→ REQUIRED WORK: Only the pictures are to be left out; write out the rest of the data exactly.

EXERCISE INPUT: Begin

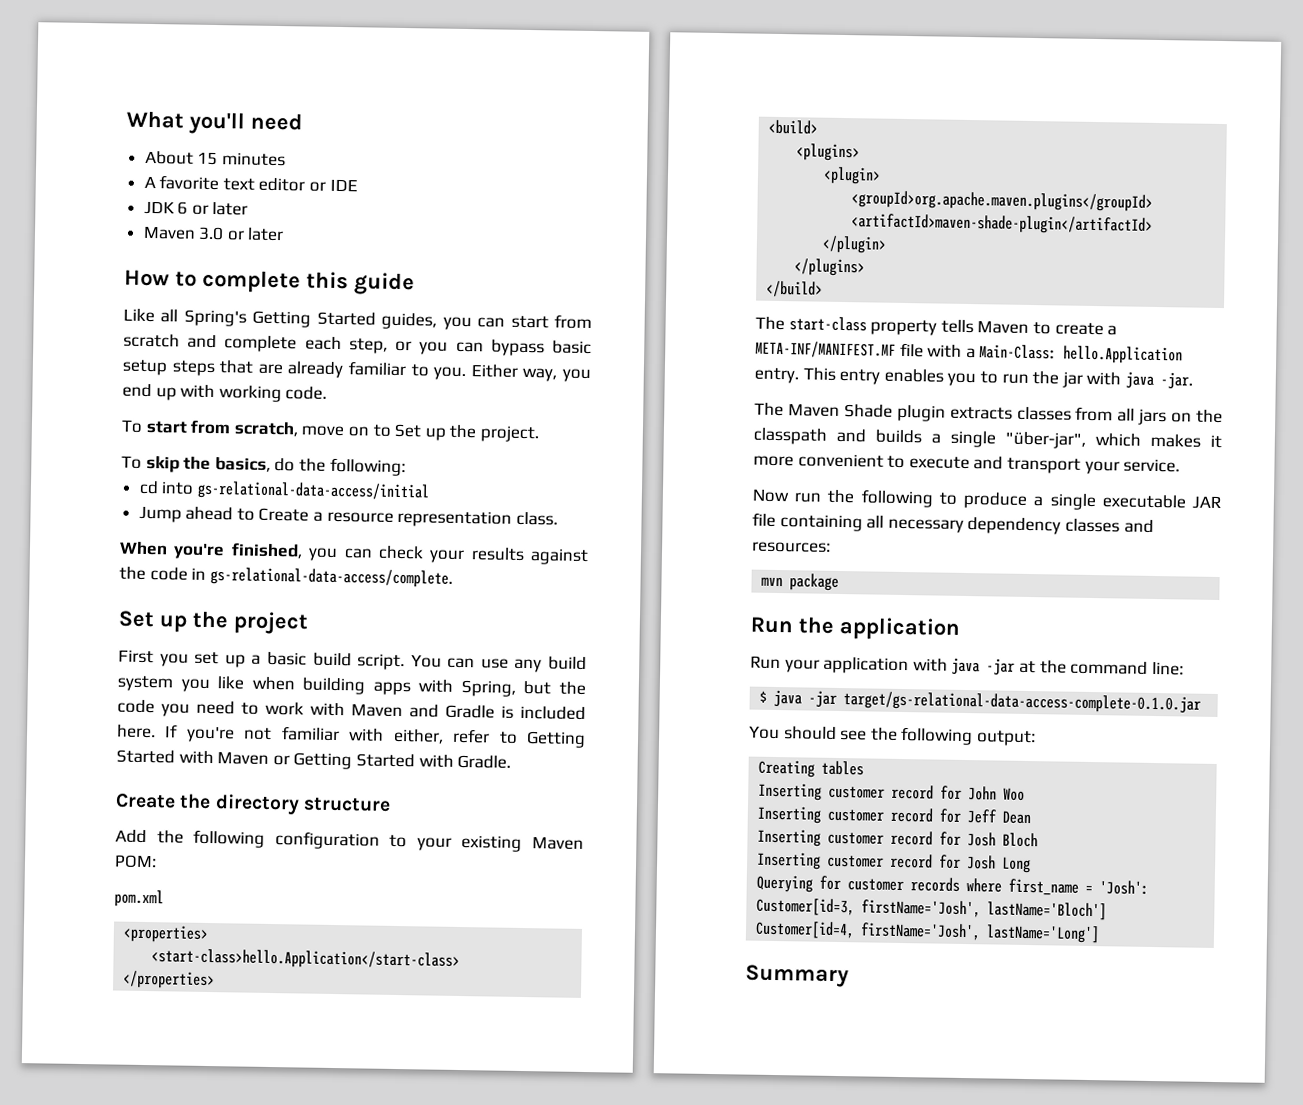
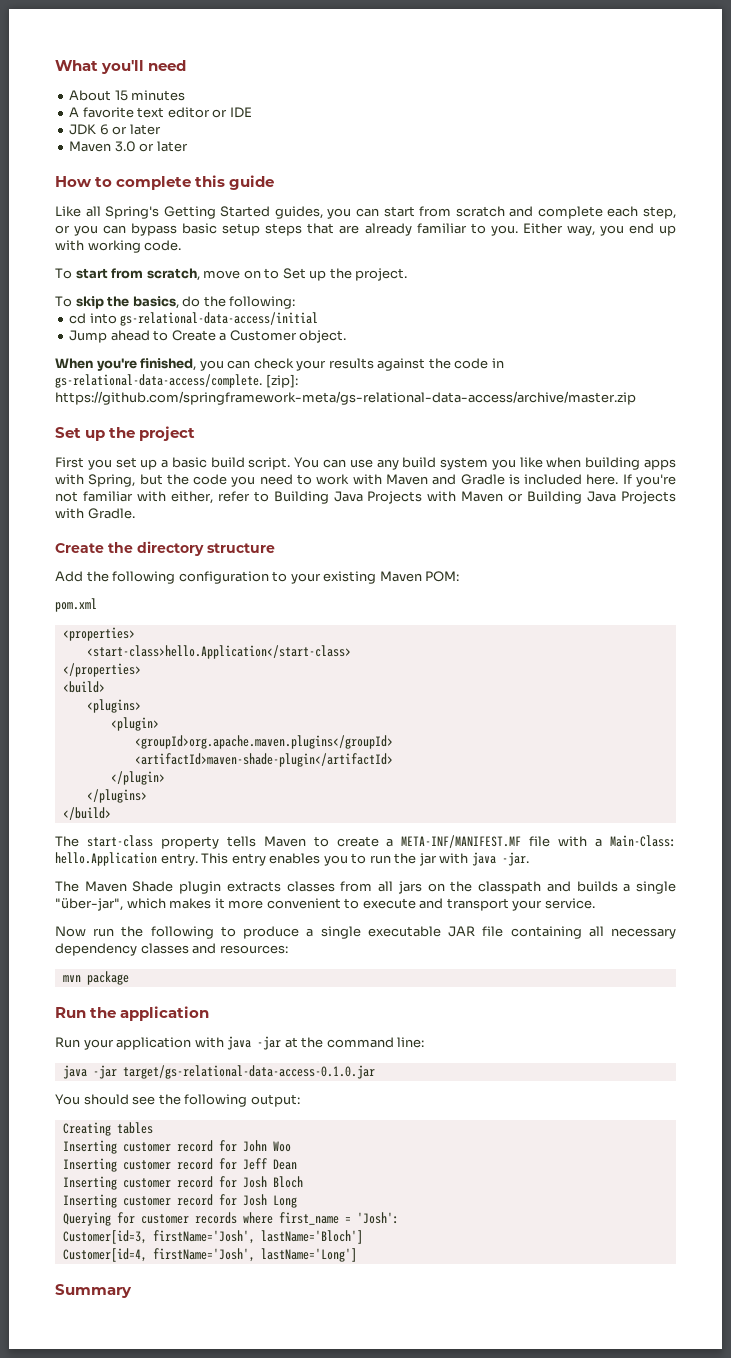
[326,509,558,528] resource representation class. -> [229,330,347,343] Customer object.
(453, 577) none -> [265,374,298,388] [55,391,636,405] [zip]: https://github.com/springframework-meta/gs-relational-data-access/archive/master.zip
[526,731,586,748] [116,749,415,770] Getting Started with Maven or Getting Started -> [273,491,677,504] Building Java Projects with Maven or Building Java Projects
[759,689,1202,714] $ java -jar target/gs-relational-data-access-complete-0.1.0.jar -> [62,1065,375,1079] java -jar target/gs-relational-data-access-0.1.0.jar

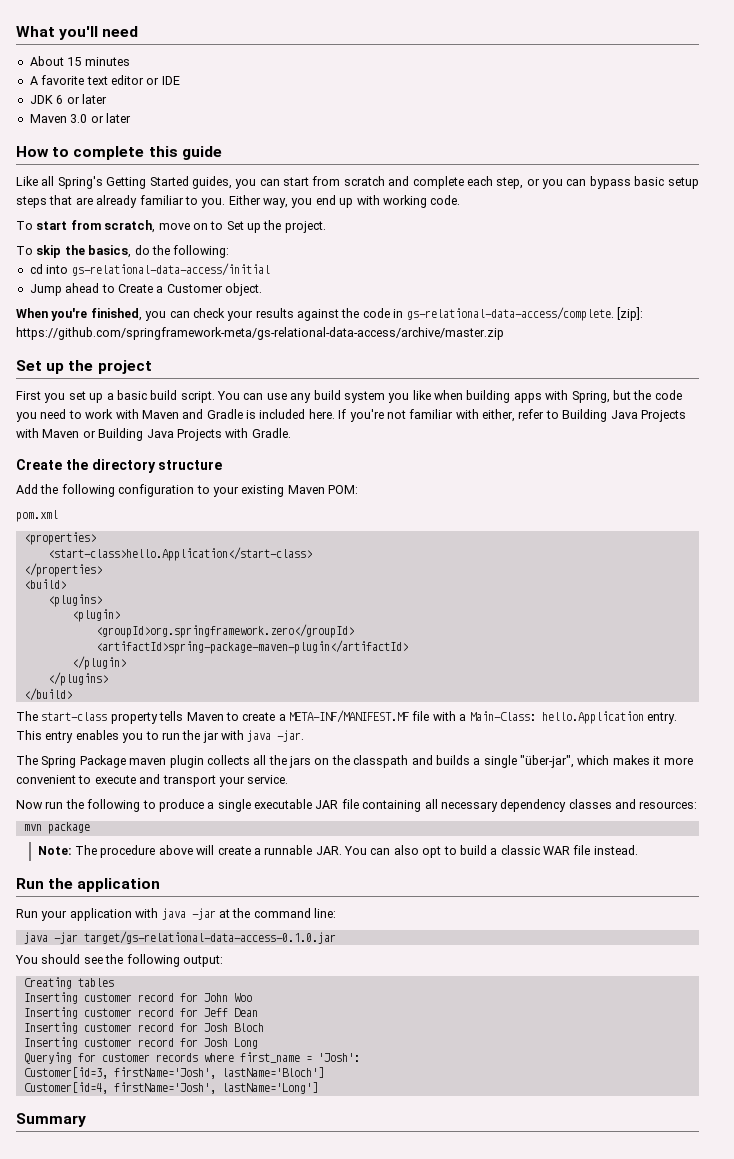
[134,735,393,749] [134,753,393,767] <groupId>org.apache.maven.plugins</groupId> // <artifactId>maven-shade-plugin</artifactId> -> [95,624,354,638] [95,640,408,654] <groupId>org.springframework.zero</groupId> // <artifactId>spring-package-maven-plugin</artifactId>
[84,881,394,894] Maven Shade plugin extracts classes from all -> [41,755,287,768] Spring Package maven plugin collects all the
(129, 978) none -> [37,845,638,858] // Note: The procedure above will create a runnable JAR. You can also opt to build a classic WAR file instead.

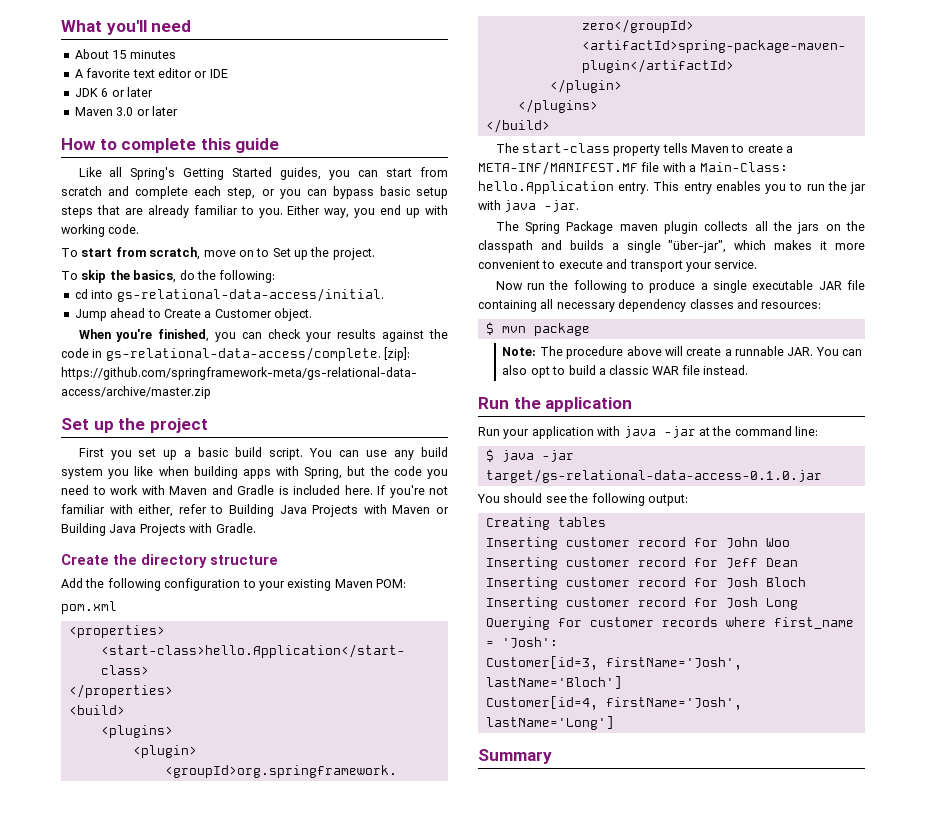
[71,263,270,276] gs-relational-data-access/initial -> [116,288,384,302] gs-relational-data-access/initial.
(698, 805) none -> [485,322,494,335] $
(336, 913) none -> [485,449,494,462] $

EXERCISE INPUT: End

→ TASK RESULT:
[326,509,558,528] resource representation class. -> [229,330,347,343] Customer object.
(453, 577) none -> [265,374,298,388] [55,391,636,405] [zip]: https://github.com/springframework-meta/gs-relational-data-access/archive/master.zip
[526,731,586,748] [116,749,415,770] Getting Started with Maven or Getting Started -> [273,491,677,504] Building Java Projects with Maven or Building Java Projects
[759,689,1202,714] $ java -jar target/gs-relational-data-access-complete-0.1.0.jar -> [62,1065,375,1079] java -jar target/gs-relational-data-access-0.1.0.jar

[134,735,393,749] [134,753,393,767] <groupId>org.apache.maven.plugins</groupId> // <artifactId>maven-shade-plugin</artifactId> -> [95,624,354,638] [95,640,408,654] <groupId>org.springframework.zero</groupId> // <artifactId>spring-package-maven-plugin</artifactId>
[84,881,394,894] Maven Shade plugin extracts classes from all -> [41,755,287,768] Spring Package maven plugin collects all the
(129, 978) none -> [37,845,638,858] // Note: The procedure above will create a runnable JAR. You can also opt to build a classic WAR file instead.

[71,263,270,276] gs-relational-data-access/initial -> [116,288,384,302] gs-relational-data-access/initial.
(698, 805) none -> [485,322,494,335] $
(336, 913) none -> [485,449,494,462] $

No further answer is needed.